Something happened to the feel-good, way-cool Democratic presidential contest in the months since a woman and a black man began their path-breaking race for the White House.
By the millions, black voters voted for the black candidate and women voted for the woman. White men seemed torn, by the millions.
Sen. Barack Obama has broken historic barriers, especially among the young, as the first black candidate with a serious chance at the presidency. Voters who might ordinarily balk at a female president have backed Sen. Hillary Rodham Clinton in her pioneering effort.
Those gains have not been enough to erase divisions by race, a task perhaps beyond any mortal and any one election, nor lesser ones between the sexes.
And when the campaign moves beyond Democrats, the party of diversity, and into the general election, it's questionable how much room is left for such progress.
Voters consider race, sex
A significant minority of voters in Democratic contests have considered the race or sex of the candidates important — about one in five in each case. That's according to surveys of voters in about two dozen states across the country on and since Super Tuesday.
Whether clumsy, coarse or calculating, remarks by party stalwarts or hangers-on have brought race repeatedly into the discomfort zone, which is easy to do, suggesting a post-racial political consciousness is for a more distant future.
Weeks before Geraldine Ferraro argued that the color of Obama's skin gave him an edge, fellow Clinton supporter Ed Rendell appeared to argue the opposite. The Pennsylvania governor, an important figure in the big April 22 primary, said "there are some whites who are probably not ready to vote for an African-American."
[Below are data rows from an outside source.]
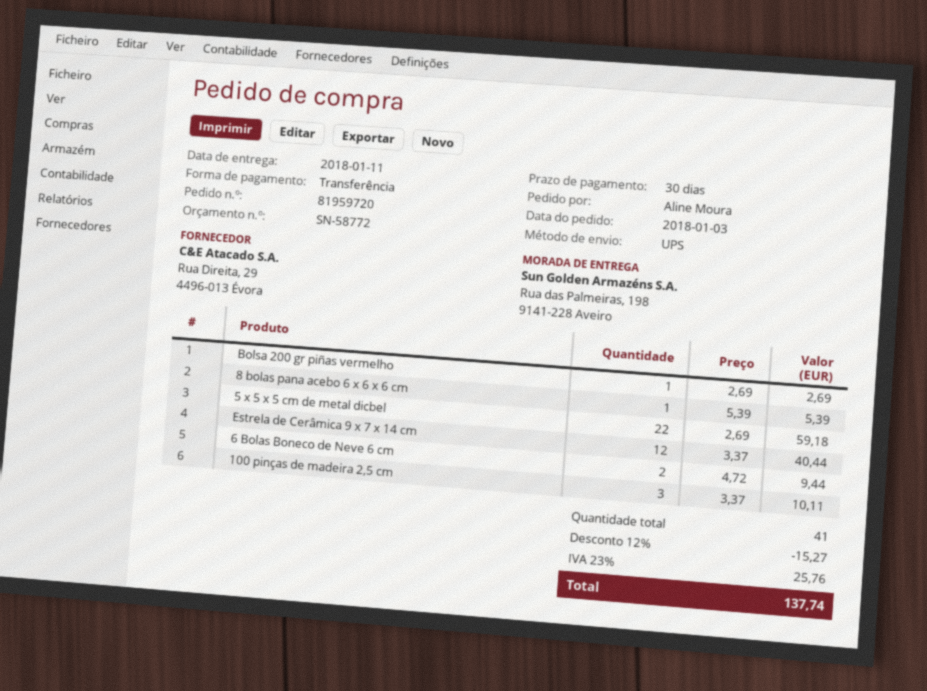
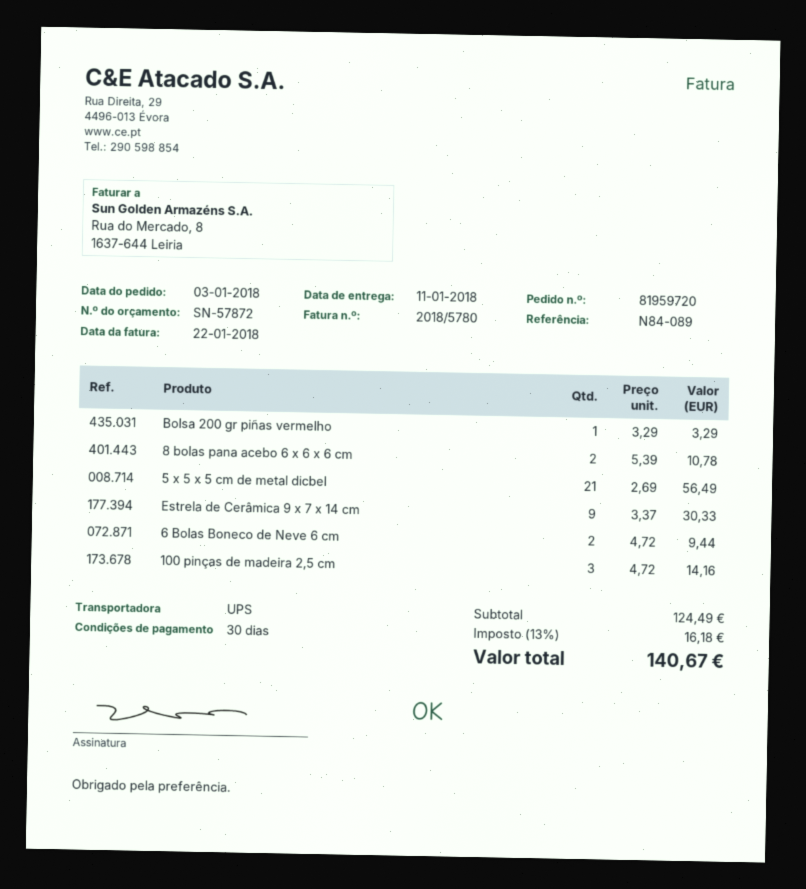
quote number: SN-58772 -> SN-57872
Bolsa 200 gr piñas vermelho: 1 x 2.69 = 2.69 -> 1 x 3.29 = 3.29
8 bolas pana acebo 6 x 6 x 6 cm: 1 x 5.39 = 5.39 -> 2 x 5.39 = 10.78
5 x 5 x 5 cm de metal dicbel: 22 x 2.69 = 59.18 -> 21 x 2.69 = 56.49
Estrela de Cerâmica 9 x 7 x 14 cm: 12 x 3.37 = 40.44 -> 9 x 3.37 = 30.33
100 pinças de madeira 2,5 cm: 3 x 3.37 = 10.11 -> 3 x 4.72 = 14.16
discount: 12% = 15.27 -> none
tax: 23% = 25.76 -> 13% = 16.18
total: 137.74 -> 140.67

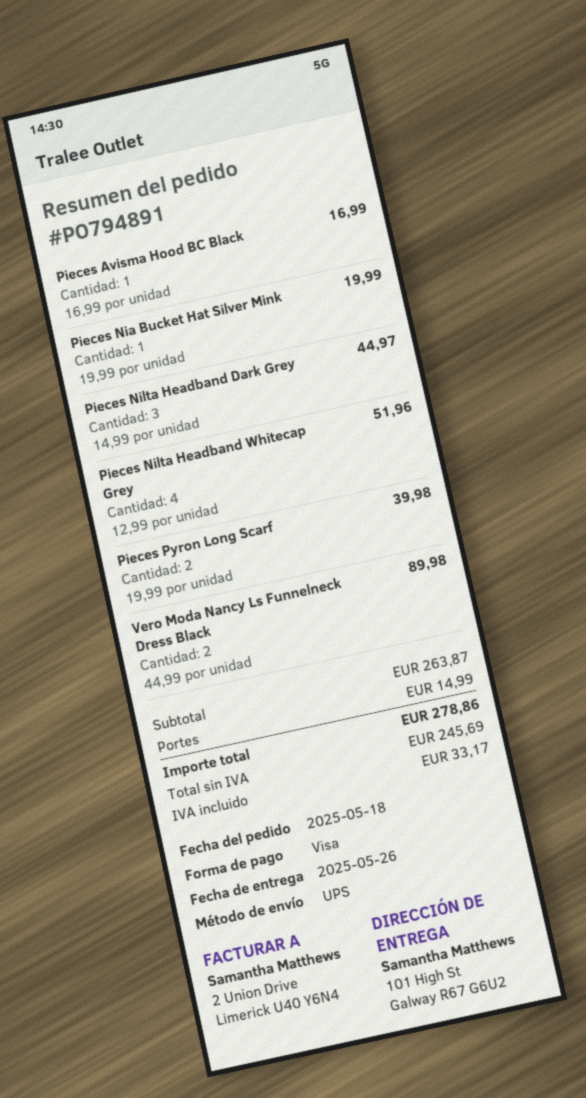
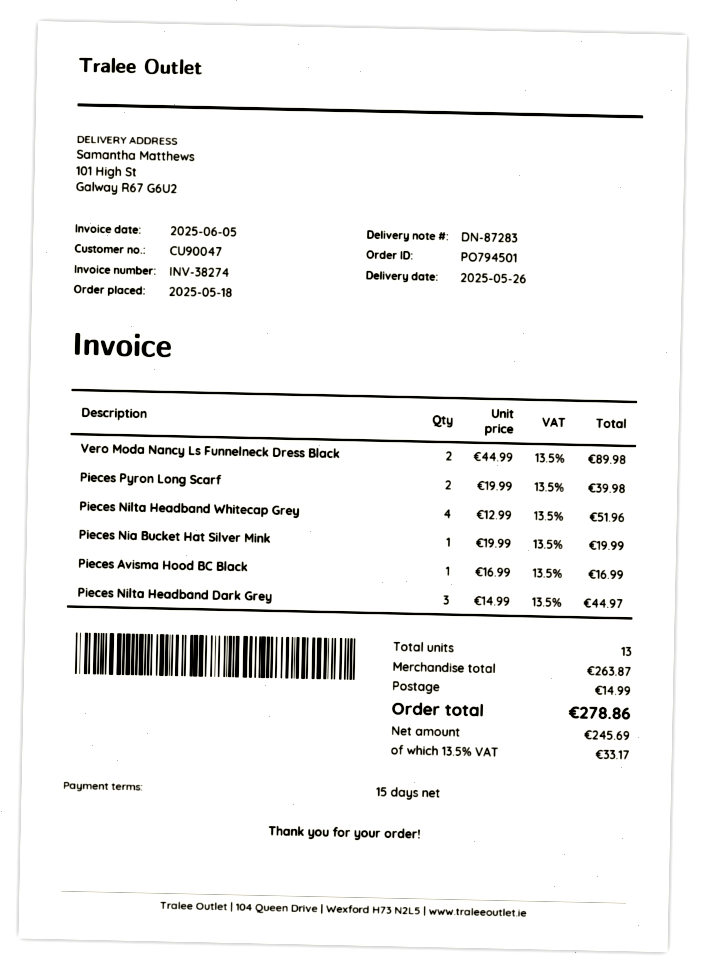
order number: PO794891 -> PO794501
On the defensive about that, he added Clinton "has the same handicap" because some voters won't vote for a woman.
By that accounting, backed by evidence in exit polls, polarized politics is still ingrained, taking bites out of "Yes we can" unity.
Early alliances change
Clinton was an early crossover figure in one sense — blacks preferred her over Obama last year, while Obama was the pick of upper income whites.
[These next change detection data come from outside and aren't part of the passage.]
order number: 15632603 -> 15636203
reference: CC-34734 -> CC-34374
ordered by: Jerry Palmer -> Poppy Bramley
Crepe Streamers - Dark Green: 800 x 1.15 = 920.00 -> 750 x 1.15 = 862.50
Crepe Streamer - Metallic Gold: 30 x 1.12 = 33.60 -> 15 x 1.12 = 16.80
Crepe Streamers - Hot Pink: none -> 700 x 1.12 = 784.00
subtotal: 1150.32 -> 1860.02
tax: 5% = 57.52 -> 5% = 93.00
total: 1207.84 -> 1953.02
But that changed after the Illinois senator scored a big win in mostly-white Iowa, and his movement was born.
In the South Carolina primary and beyond, blacks have powered his victories in states where they live in large numbers, joined by the young of any race — and by white men in varying degrees.
Women are credited with reviving Clinton's campaign in New Hampshire and helping to drive her wins in Texas and Ohio.
David Bositis of the Joint Center for Political and Economic Studies, a black think tank, says Clinton probably lost more black support than she gained among whites when supporters such as her husband began dropping subtle race cards into the debate.
"It has shifted the black vote entirely into Obama's camp," he said, and so far without costing him equivalent white support. He estimated Clinton could have held on to a third of black votes absent tactics that he said drove them away. As it is, he's beaten her 83-15 percent among black voters, according to exit polls for The Associated Press.
That's not to say most of her supporters necessarily have a problem with a black candidate, he said.
"White women are supporting Hillary because she's a woman," he said. "It's not because Obama is black." She's held a 59-36 percent advantage among white women.
Clinton wins white vote
Racial divisions have been most evident in the South, although not exclusive to it.
A quarter of white voters in Mississippi's Democratic primary said race was important in their choices Tuesday, and they voted heavily for Clinton. Thirty-seven percent of blacks said race was important, and nearly all voted for Obama.
In Ohio, 18 percent of white voters said race was important to their vote. Among them, 76 percent backed Clinton. She won by 16 points among women in Ohio and 29 points among whites.
In all, Clinton is winning the majority of white votes in Democratic primaries in which both candidates competed.
Obama has performed best among whites in liberal Vermont and his home state of Illinois, although he has also edged Clinton in the white vote in Wisconsin, Virginia, Utah and New Mexico.
All told, voter surveys suggest that Clinton ends up with more votes because she's a woman than Obama nets because he's black.